“MOM!!!! COME QUICK!!!!!!” Yes – that’s the sound that roused me at 5AM – I thought that perhaps my son had a bloody nose as he often does during peak allergy seasons. And if not that, perhaps Jbird’s feeling sick – really, really sick! And if not ill, perhaps he’s had a nightmare, the really terrifying kind… no, it was none of these things. It was something MUCH more surprising – MUCH more unexpected – a never-in-a-million-years-would-I-have-guessed-it kind of thing! It was a frog – on his bedpost – looking at us wondering what we were doing in his forest! Am I for real – of yes – I most assuredly am!
It was one of those moments that you wish you had only thought to grab the camera before disposing of the problem… but as it was, catch and release was the only thing on my mind after I stopped laughing – and when I say laughing – it was the kind of laughing you expect that the old lady who swallowed the fly did – “she swallowed a bird – how absurd!” I wonder what the lyrics would have been if she had swallowed a frog – “it felt like a log to swallow a frog”? I digress…
But this is how I awoke… It took about fifteen minutes to settle my boy back down – I can only imagine the fun dreams he had after that one!! And of course, going back to his bed was not really an option just yet… so that meant dear ol’ mom was up for the day… what could I possibly do for the next hour and a half whilst waiting to be able to make racket?!!
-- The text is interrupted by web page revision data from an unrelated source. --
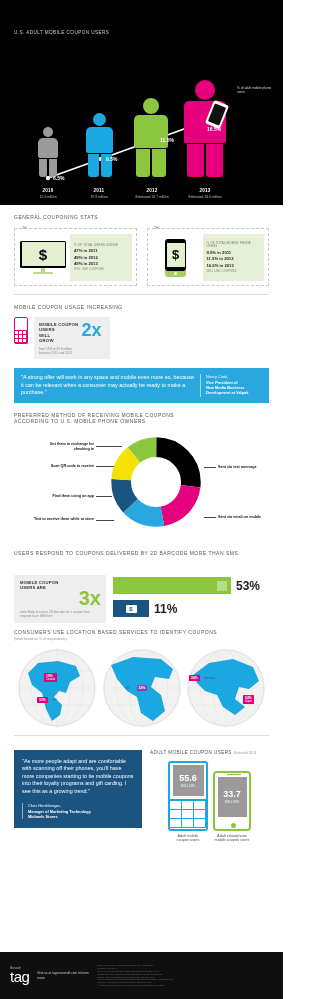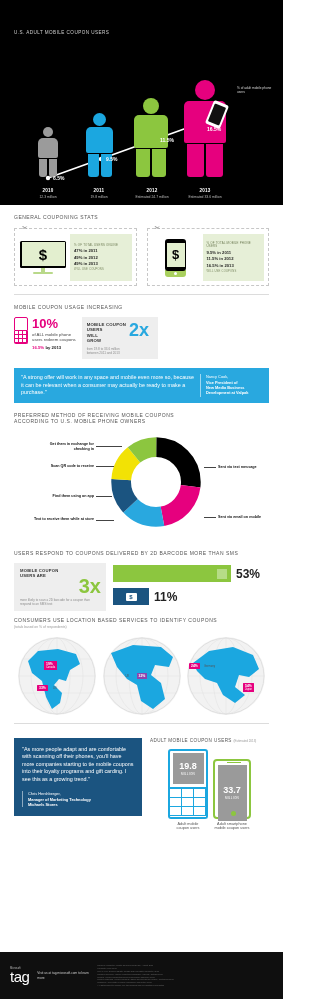"10%" div { html: <div> <div>10%</div> <div> <span>of ALL mobile phone</span><br><span>users redeem coupons</span> </div> <div> <em>16.5%</em> <span>by 2013</span> </div> </div> -> none }
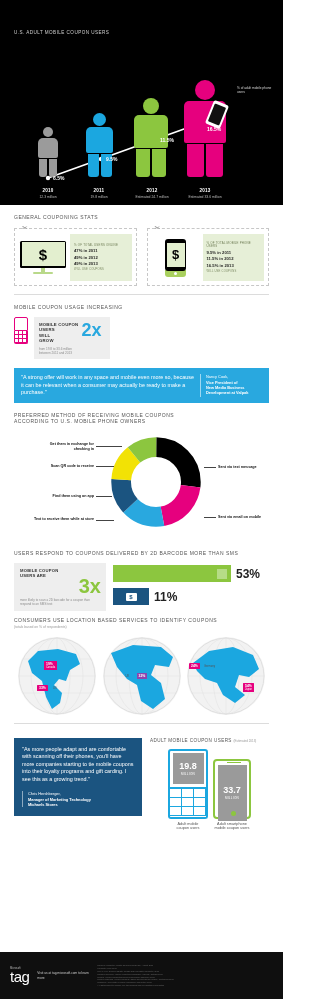"3x" .bars-row { margin-top: 7px -> 19px }
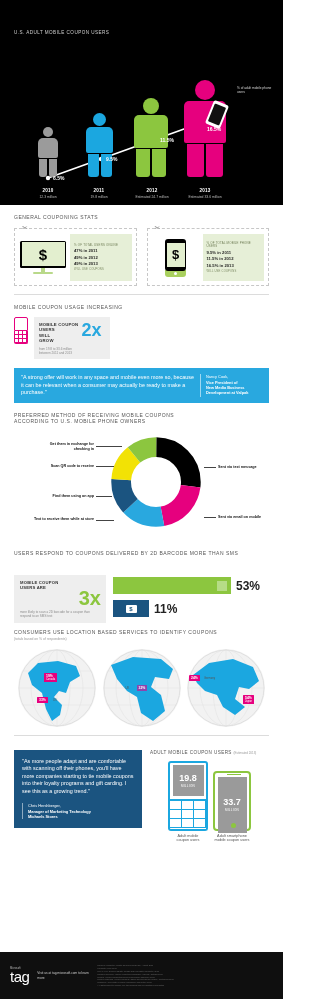"19.8" div.num { text: 19.8 -> 55.6 }
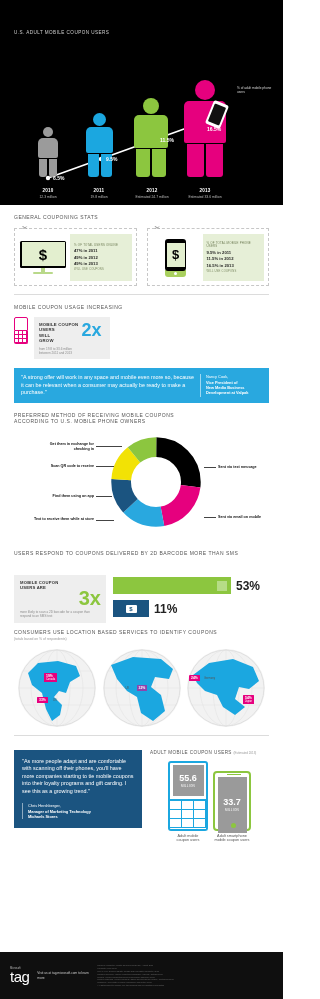"33.7" .bigsmart .scr { height: 56px -> 40px }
It’s funny how God uses strange things to get our attention. It’s funny too that we don’t always get it the first go round, or the second, or even the third… and if you’re as stubborn as I am you still don’t get it the fourth or the fifth time either!! I’ve been struggling with keeping my quiet time lately – not feeling settled into a routine, and not feeling at home in this house – not feeling at home in my skin, truth be told… and this bothers me! Oddly enough – as bothered as I have been it hasn’t prompted me to be any more intentional in keeping the one meeting I know will help with this… that meeting being my time alone, in the still quiet with Jesus.